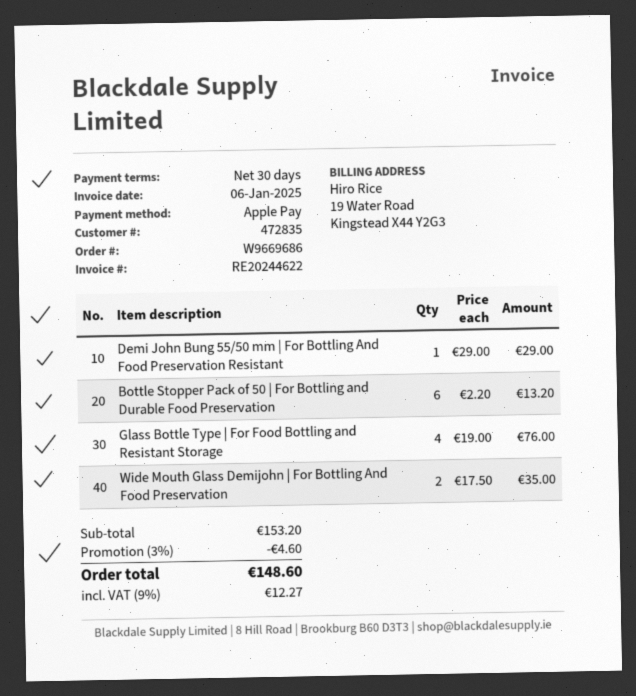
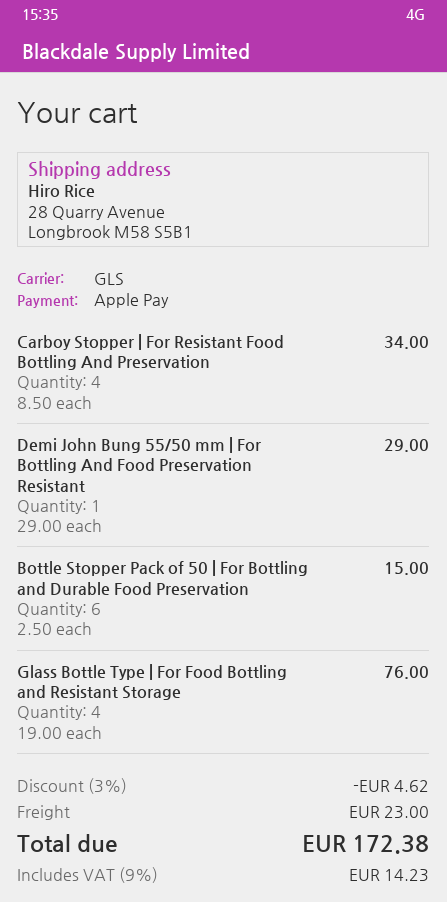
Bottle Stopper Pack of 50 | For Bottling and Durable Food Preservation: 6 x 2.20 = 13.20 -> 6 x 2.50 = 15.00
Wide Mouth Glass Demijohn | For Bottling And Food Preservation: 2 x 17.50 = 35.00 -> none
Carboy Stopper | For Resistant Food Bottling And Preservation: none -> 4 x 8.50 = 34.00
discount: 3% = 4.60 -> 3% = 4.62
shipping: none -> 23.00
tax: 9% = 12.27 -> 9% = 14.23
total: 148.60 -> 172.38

=======

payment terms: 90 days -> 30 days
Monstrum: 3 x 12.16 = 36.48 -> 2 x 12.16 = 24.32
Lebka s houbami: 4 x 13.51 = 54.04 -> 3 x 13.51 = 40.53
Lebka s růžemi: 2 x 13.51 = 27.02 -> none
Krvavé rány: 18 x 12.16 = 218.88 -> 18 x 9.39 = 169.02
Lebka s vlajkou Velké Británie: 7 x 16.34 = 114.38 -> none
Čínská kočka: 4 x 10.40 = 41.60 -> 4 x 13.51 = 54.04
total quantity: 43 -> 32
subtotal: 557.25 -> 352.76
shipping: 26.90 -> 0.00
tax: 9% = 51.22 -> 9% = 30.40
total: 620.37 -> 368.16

=======

Say the number of lines in the material above that contain the word "Bottling", and nothing else.

■ **Exercise result**
3